The harder problem is systemic. Data brokers collect information from public records and licensed sources, which means most people cannot fully opt out. US federal privacy law is fragmented and weak. Some states — California's CCPA and CPRA are the strongest examples — give people the right to delete information about themselves and opt out of data sales. But a national data broker can still legally collect and sell data about people in states with weaker protections.

The regulatory landscape here is not new — data brokers have operated in this gray zone for years. But breaches of this size do tend to get lawmakers' attention. What remains to be seen is whether that attention leads to real reform or follows the familiar pattern of hearings followed by inaction.

The Lasting Risk Ahead

The National Public Data breach exposed data that never expires. Unlike a stolen credit card, which a bank can cancel and replace, a Social Security number is permanent.
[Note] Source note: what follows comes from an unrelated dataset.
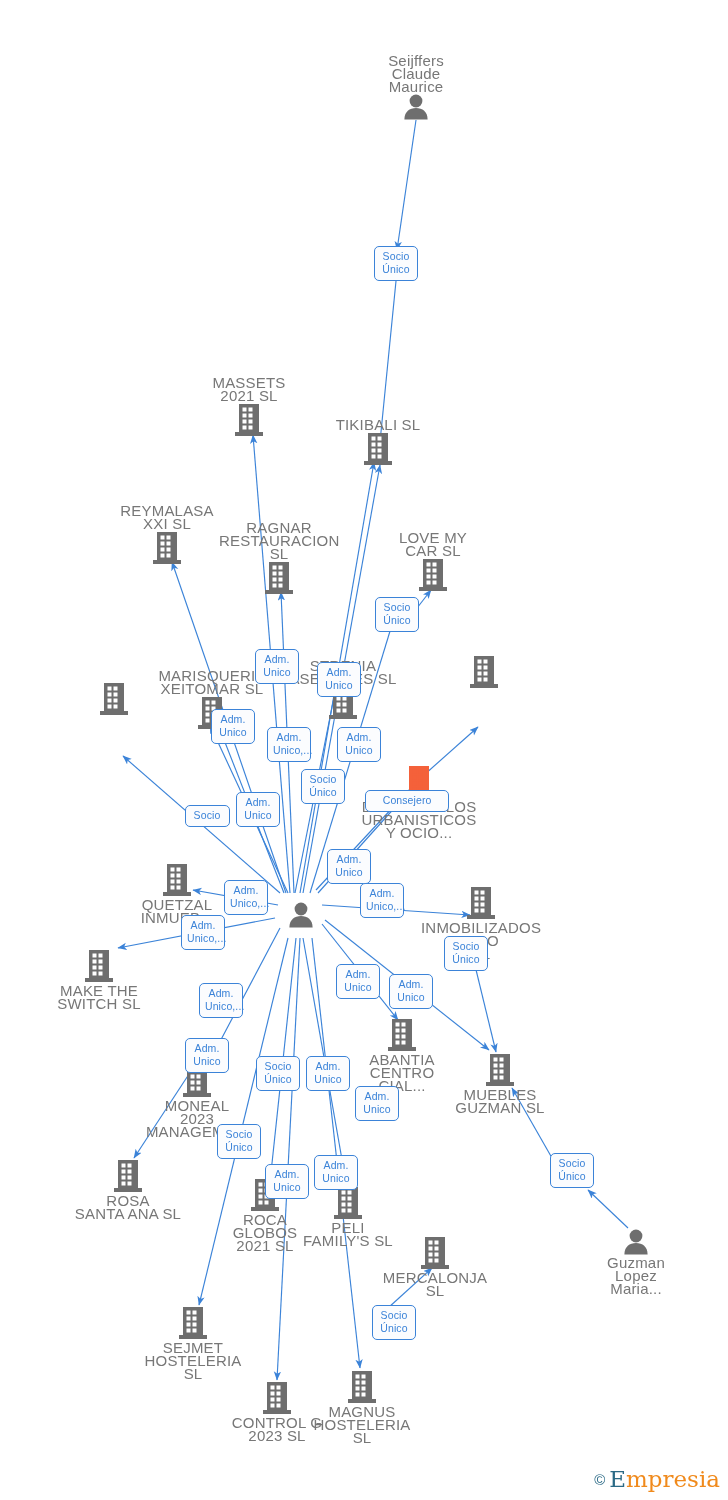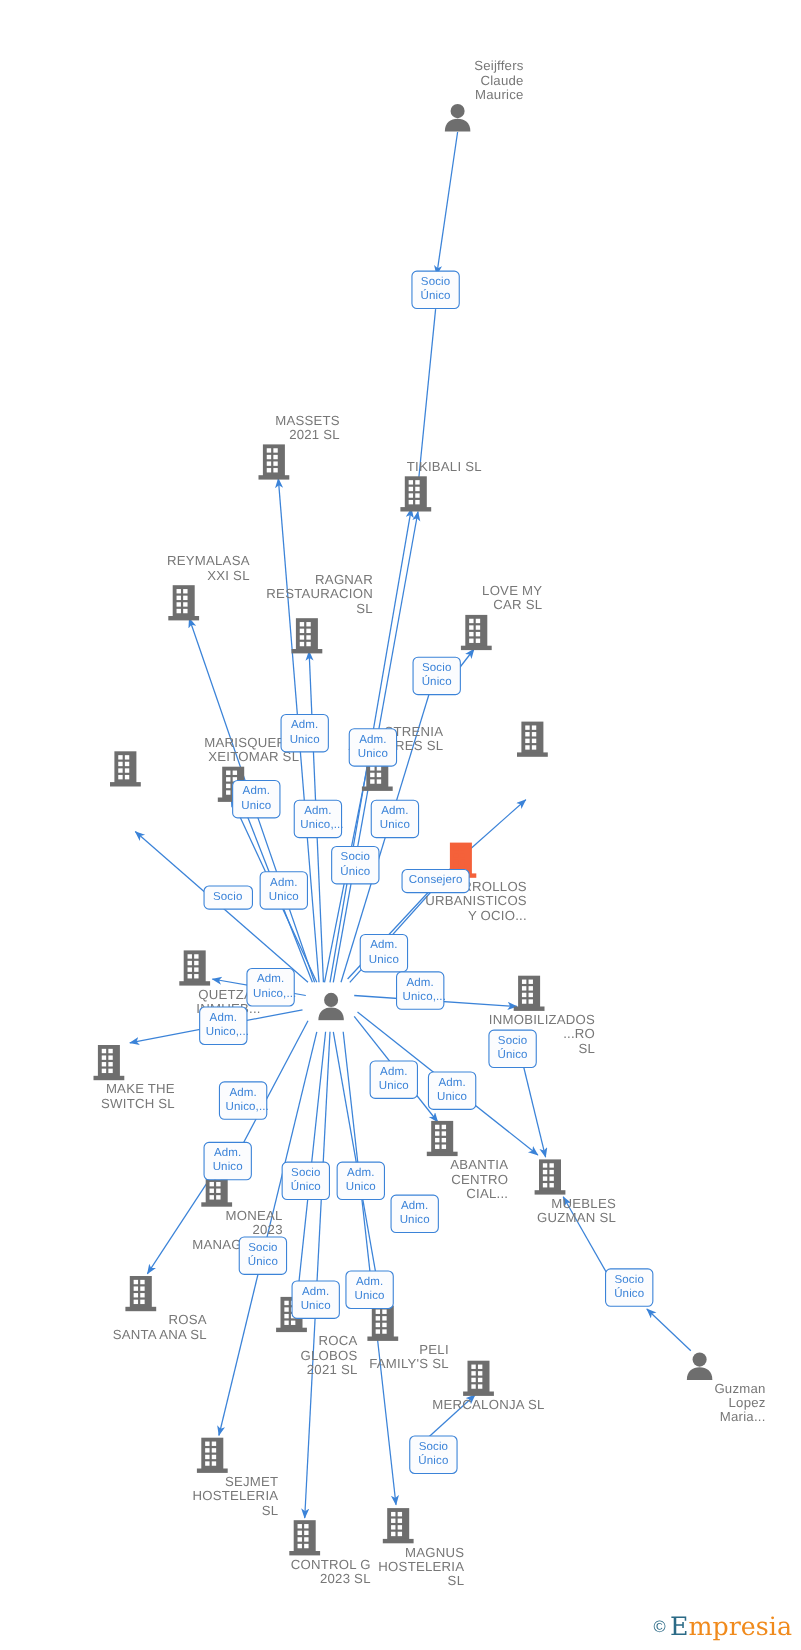"Seijffers" .node { font-size: 12px -> 15px; text-align: right -> center }
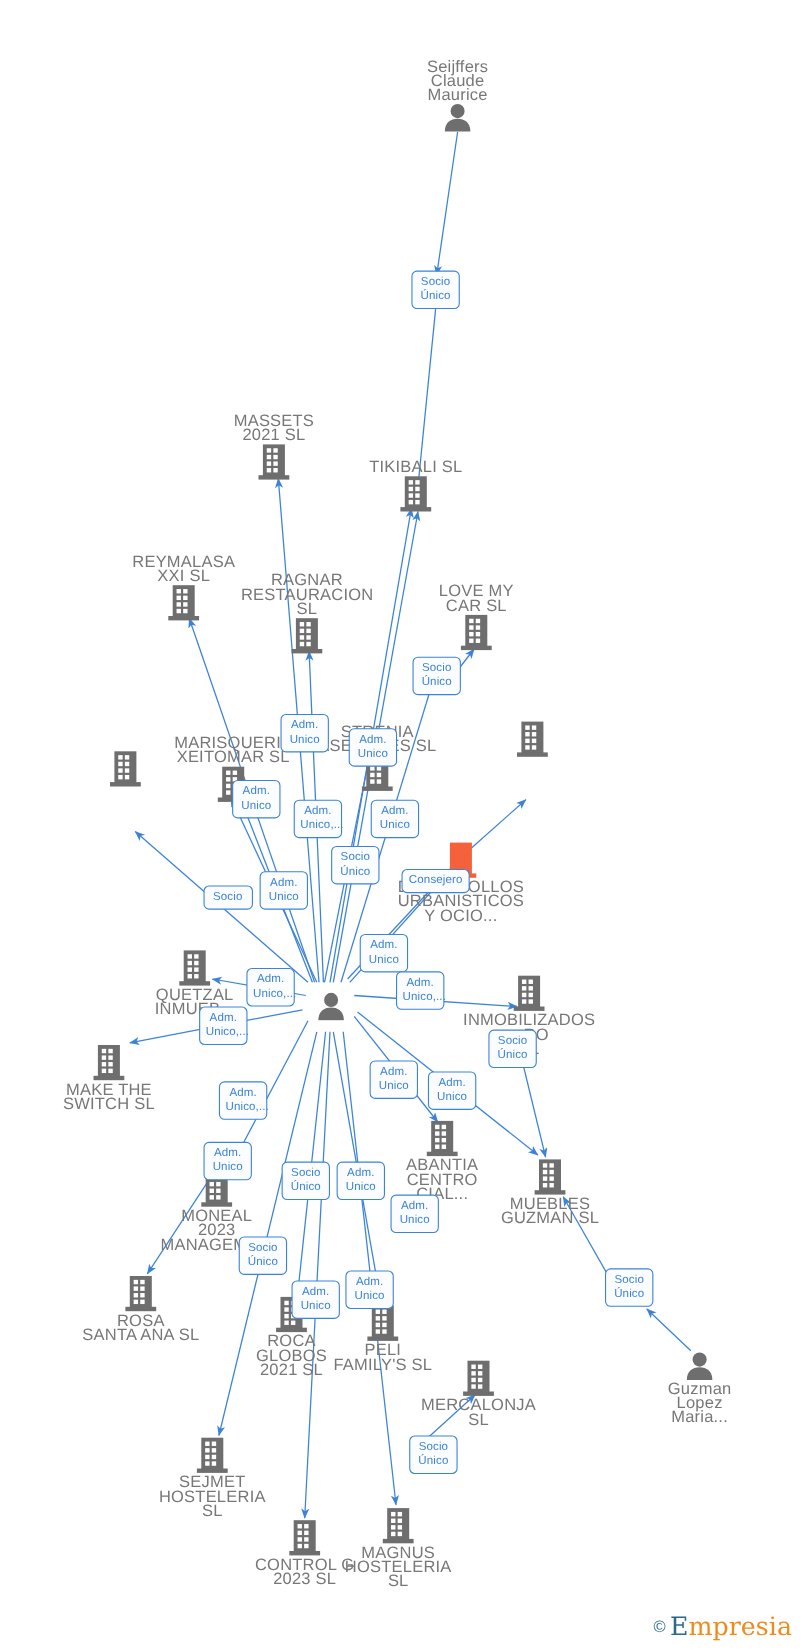"Consejero" div.rel { width: 62px -> 84px }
That permanence makes the stolen data dangerous not just for immediate fraud but for years-long operations: criminals building fake identities, taking over accounts tied to your name, or using verified personal details to engineer their way past security questions or customer service representatives.

Organizations need to think through how this breach affects their security planning. The data is public now in criminal channels. The question for defenders is how sophisticated the attacks built on this data will become — and whether you have closed the security gaps that would let those attacks succeed.

The longer arc of technology history offers some grounds for measured hope. Over decades, the industry has steadily built better tools for protecting data, regulators have moved — slowly — toward stronger rules, and organizations have gradually improved their security practices. But the real harm happens in the years between when a breach occurs and when systematic improvements take hold. Shrinking that gap is where the urgent work lies.